> Problem to solve:
Copy all records verbatim, images excluded.

Source records:

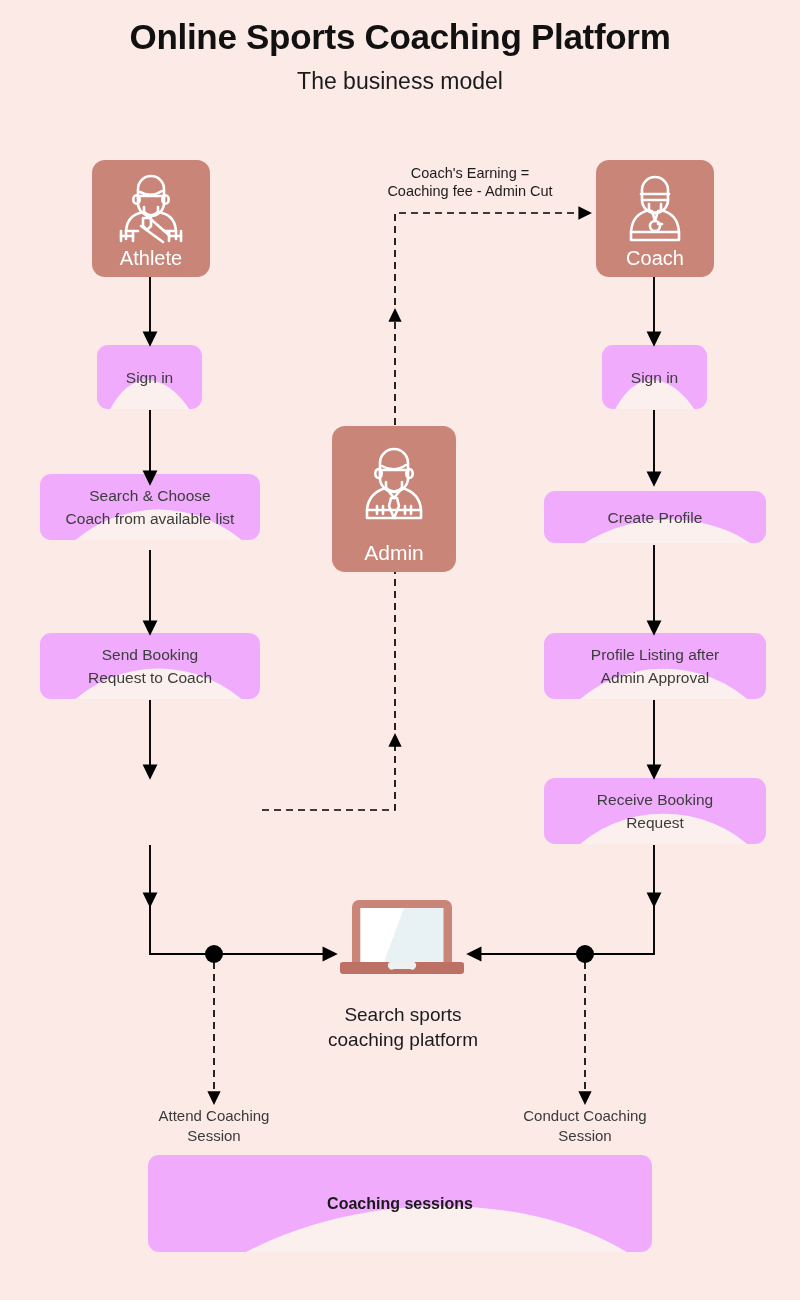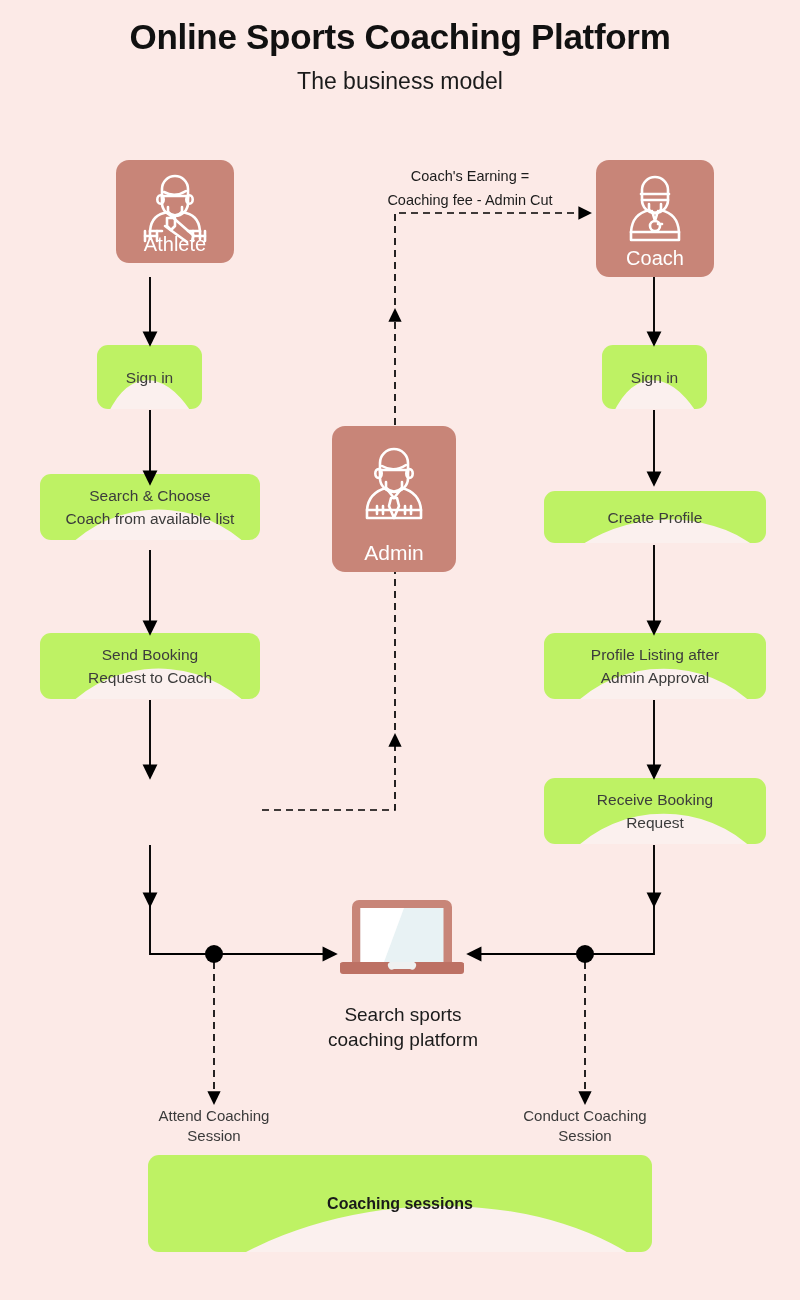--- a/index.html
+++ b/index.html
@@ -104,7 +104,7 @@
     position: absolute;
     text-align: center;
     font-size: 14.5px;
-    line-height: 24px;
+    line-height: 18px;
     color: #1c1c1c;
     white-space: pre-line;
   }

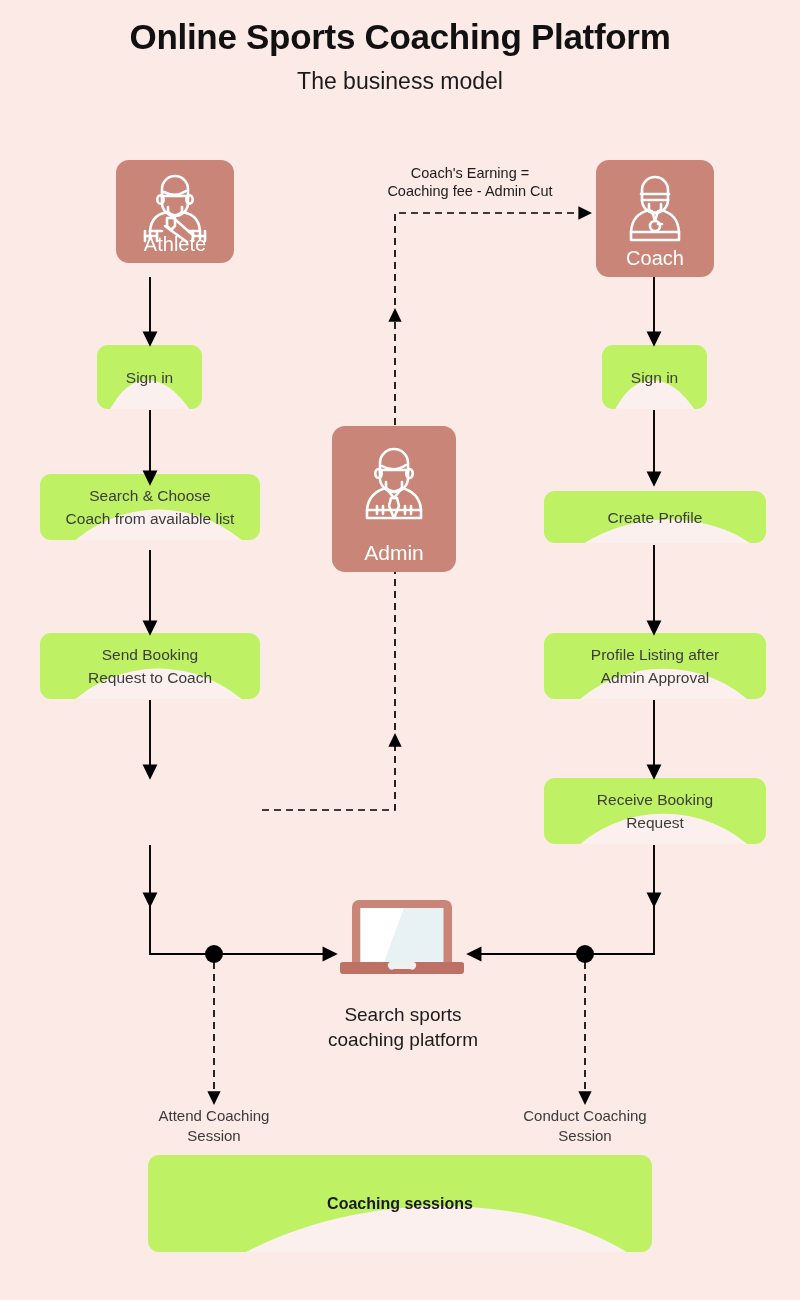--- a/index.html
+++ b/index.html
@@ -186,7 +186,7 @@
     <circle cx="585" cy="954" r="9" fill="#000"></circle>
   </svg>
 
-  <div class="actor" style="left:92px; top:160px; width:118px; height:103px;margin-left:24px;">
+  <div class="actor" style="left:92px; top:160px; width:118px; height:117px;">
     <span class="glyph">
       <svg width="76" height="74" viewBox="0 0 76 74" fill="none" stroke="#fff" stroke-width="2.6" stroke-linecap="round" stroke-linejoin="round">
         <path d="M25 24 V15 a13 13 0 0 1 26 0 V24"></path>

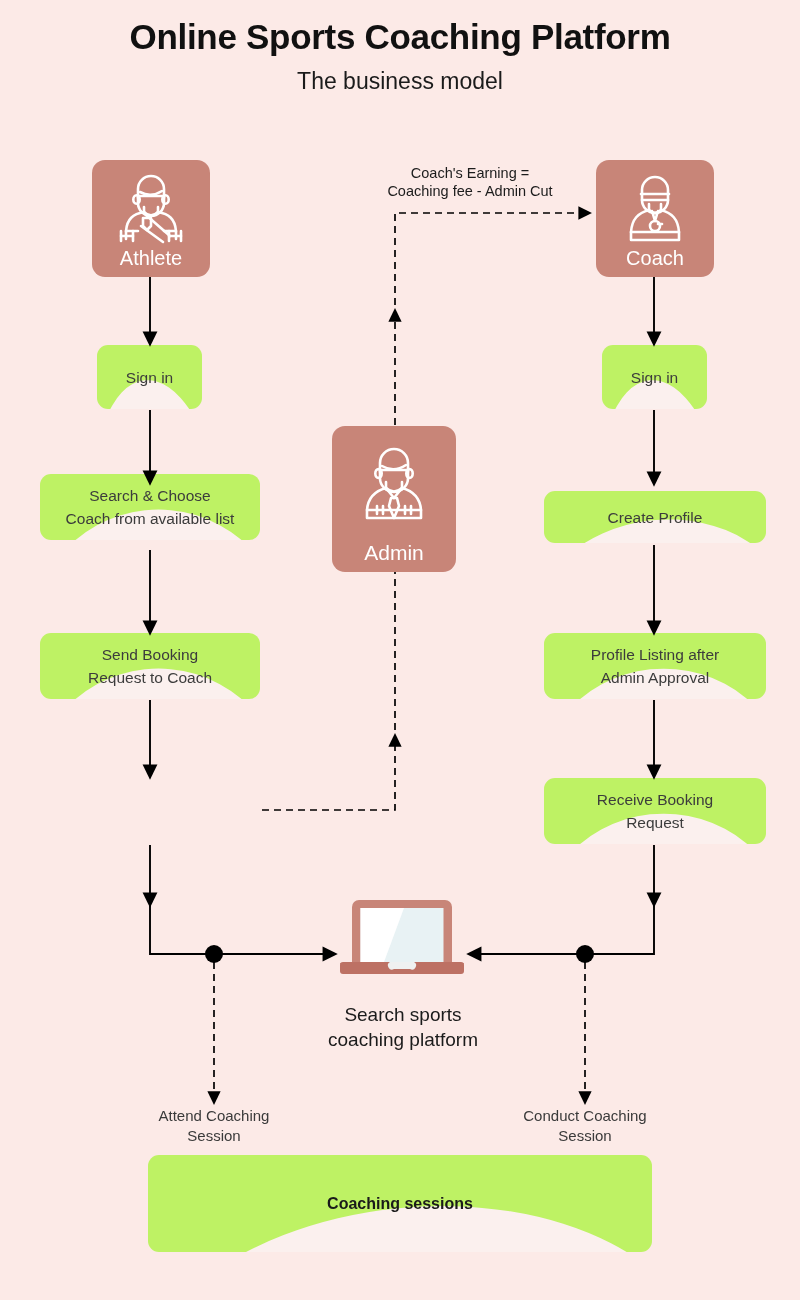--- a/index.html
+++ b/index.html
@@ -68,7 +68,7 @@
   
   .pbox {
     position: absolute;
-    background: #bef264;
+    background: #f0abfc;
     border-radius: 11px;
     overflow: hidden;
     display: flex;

> Exercise solution:
--- a/index.html
+++ b/index.html
@@ -104,7 +104,7 @@
     position: absolute;
     text-align: center;
     font-size: 14.5px;
-    line-height: 24px;
+    line-height: 18px;
     color: #1c1c1c;
     white-space: pre-line;
   }

--- a/index.html
+++ b/index.html
@@ -186,7 +186,7 @@
     <circle cx="585" cy="954" r="9" fill="#000"></circle>
   </svg>
 
-  <div class="actor" style="left:92px; top:160px; width:118px; height:103px;margin-left:24px;">
+  <div class="actor" style="left:92px; top:160px; width:118px; height:117px;">
     <span class="glyph">
       <svg width="76" height="74" viewBox="0 0 76 74" fill="none" stroke="#fff" stroke-width="2.6" stroke-linecap="round" stroke-linejoin="round">
         <path d="M25 24 V15 a13 13 0 0 1 26 0 V24"></path>

--- a/index.html
+++ b/index.html
@@ -68,7 +68,7 @@
   
   .pbox {
     position: absolute;
-    background: #bef264;
+    background: #f0abfc;
     border-radius: 11px;
     overflow: hidden;
     display: flex;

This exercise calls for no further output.